◆ **Assigned task**: Scan the records for "none" and copy each line that contains it.

▬▬▬

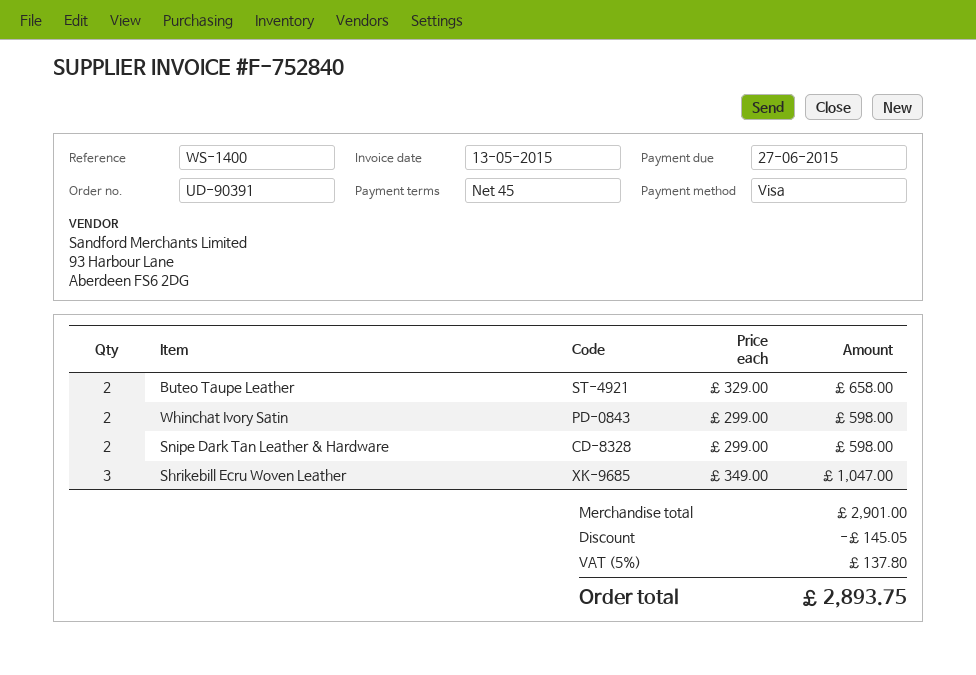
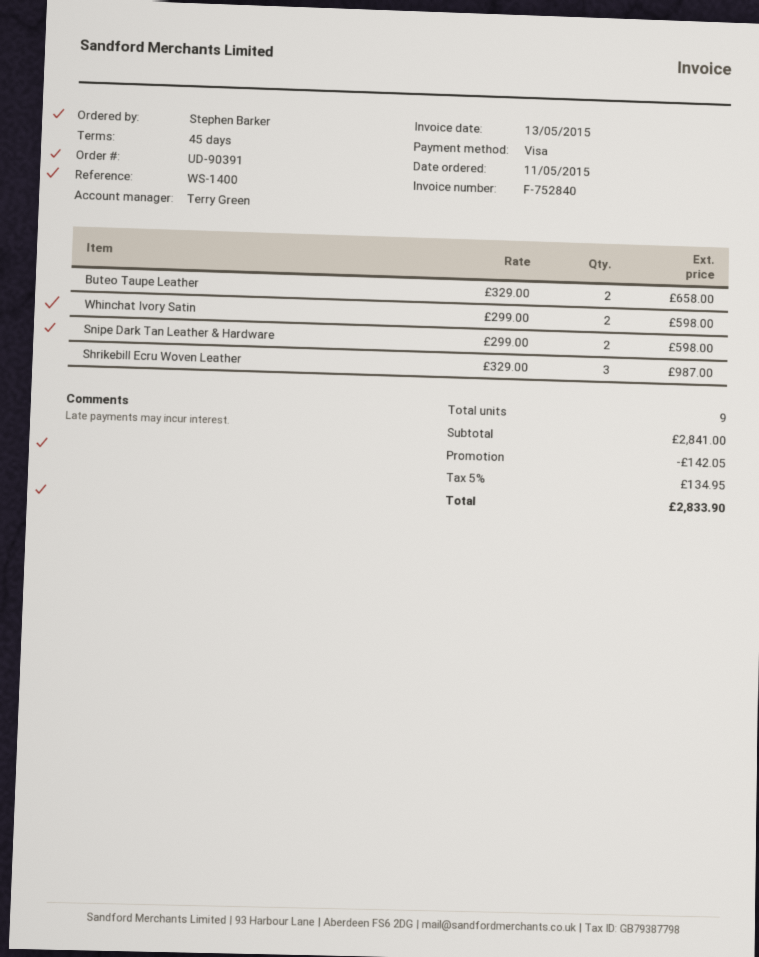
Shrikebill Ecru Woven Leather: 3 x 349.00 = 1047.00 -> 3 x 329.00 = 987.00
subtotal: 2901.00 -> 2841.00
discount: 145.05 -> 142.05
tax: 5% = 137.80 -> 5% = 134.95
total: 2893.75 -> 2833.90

▬▬▬

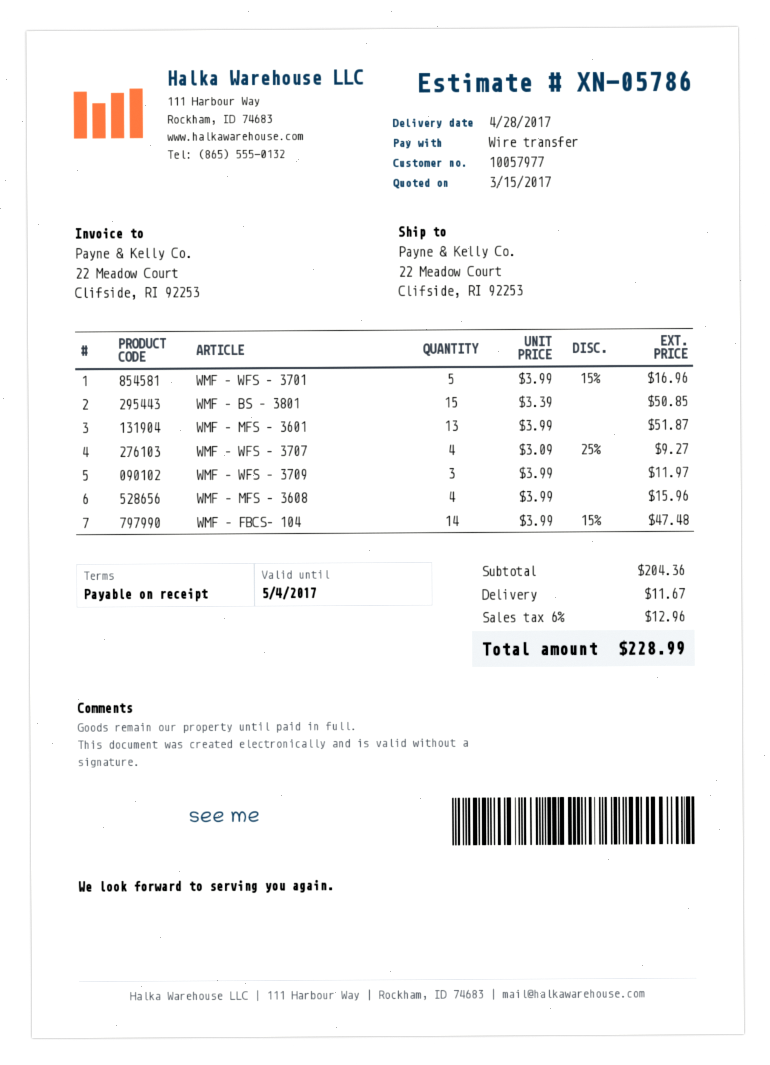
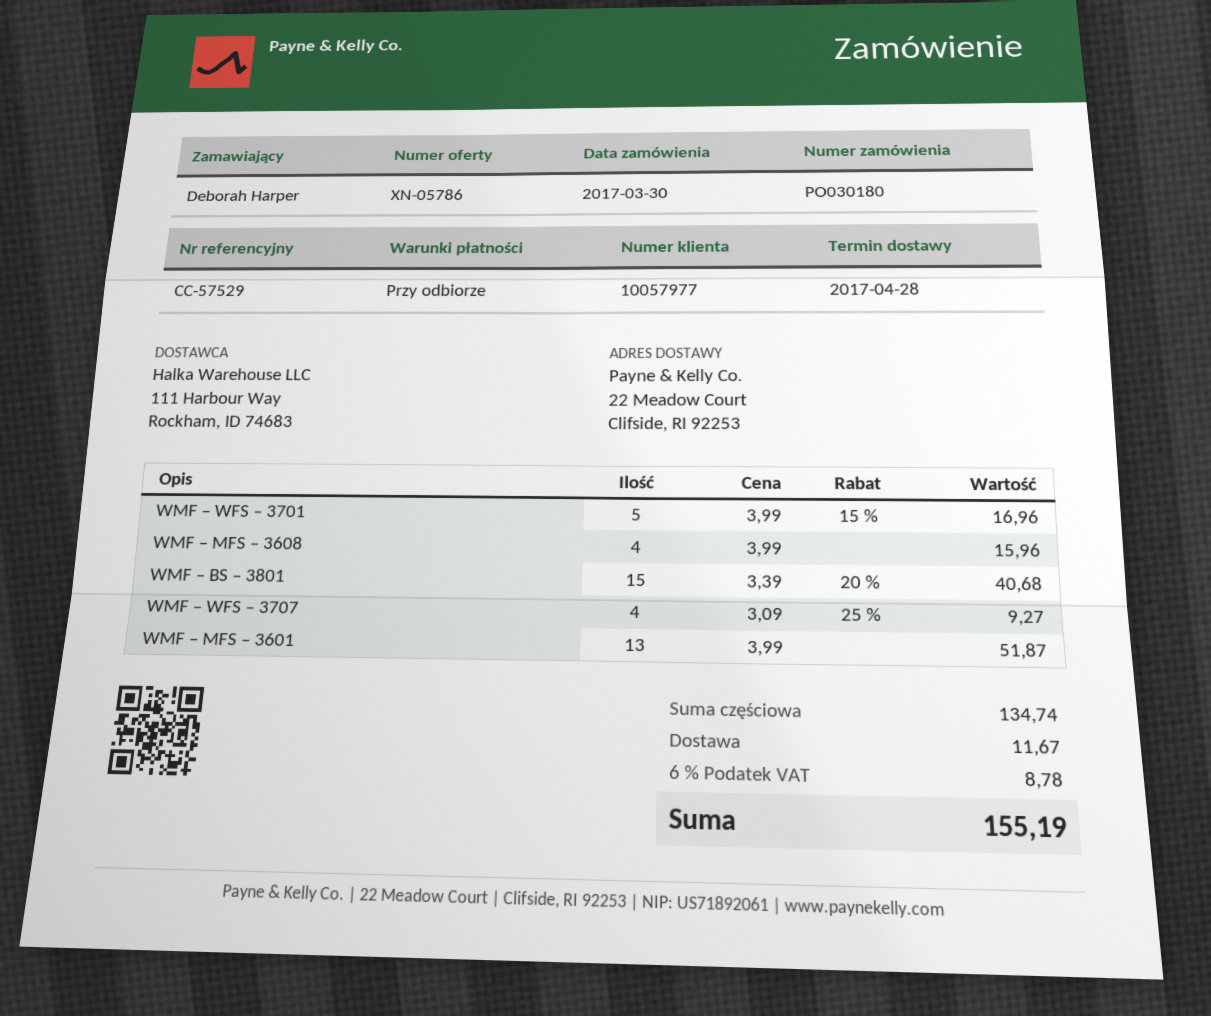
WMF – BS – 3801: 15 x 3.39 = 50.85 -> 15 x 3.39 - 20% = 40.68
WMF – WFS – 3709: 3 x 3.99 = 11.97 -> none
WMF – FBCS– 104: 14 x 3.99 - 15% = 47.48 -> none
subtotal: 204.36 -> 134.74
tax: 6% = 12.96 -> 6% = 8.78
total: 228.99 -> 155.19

▬▬▬

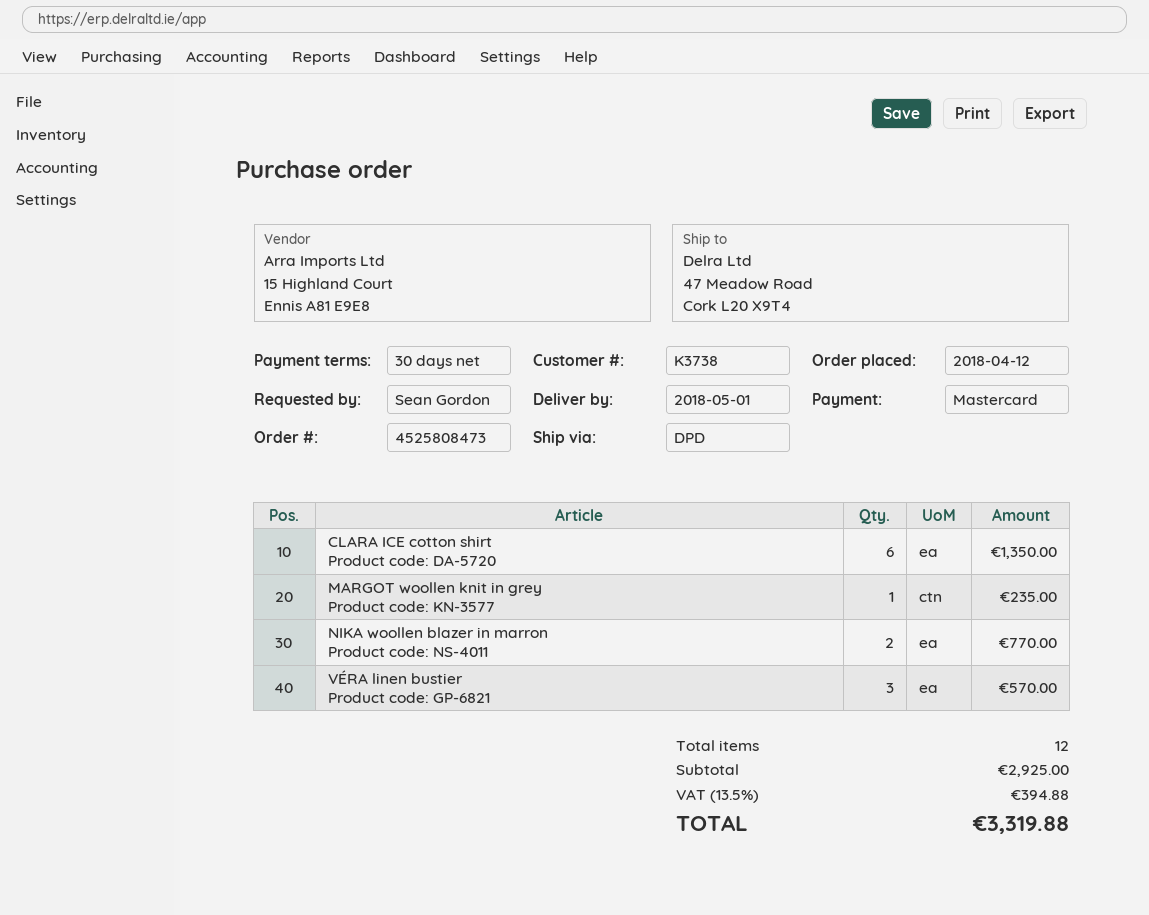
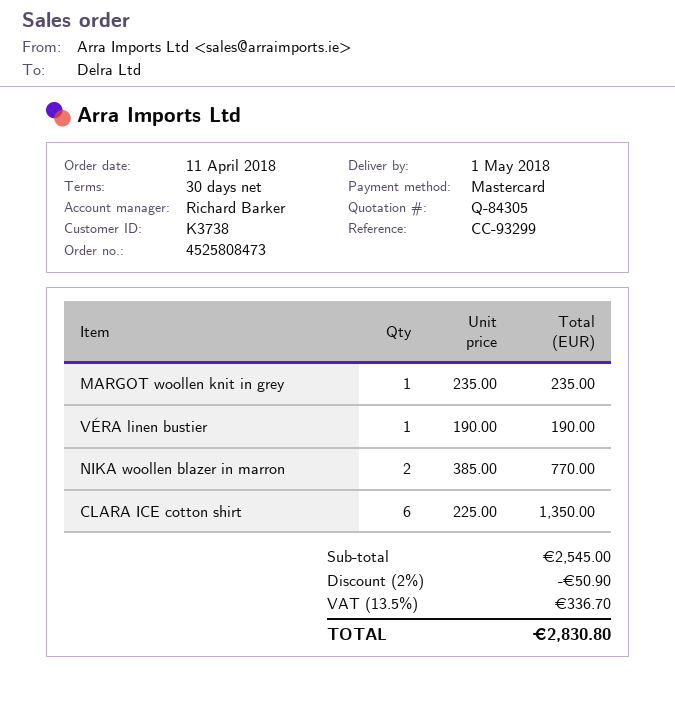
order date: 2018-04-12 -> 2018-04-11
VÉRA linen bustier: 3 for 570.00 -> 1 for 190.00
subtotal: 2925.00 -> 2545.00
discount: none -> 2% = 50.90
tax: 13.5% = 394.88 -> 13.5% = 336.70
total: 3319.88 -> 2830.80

▬▬▬

◆ **Answer to this task**:
WMF – WFS – 3709: 3 x 3.99 = 11.97 -> none
WMF – FBCS– 104: 14 x 3.99 - 15% = 47.48 -> none
discount: none -> 2% = 50.90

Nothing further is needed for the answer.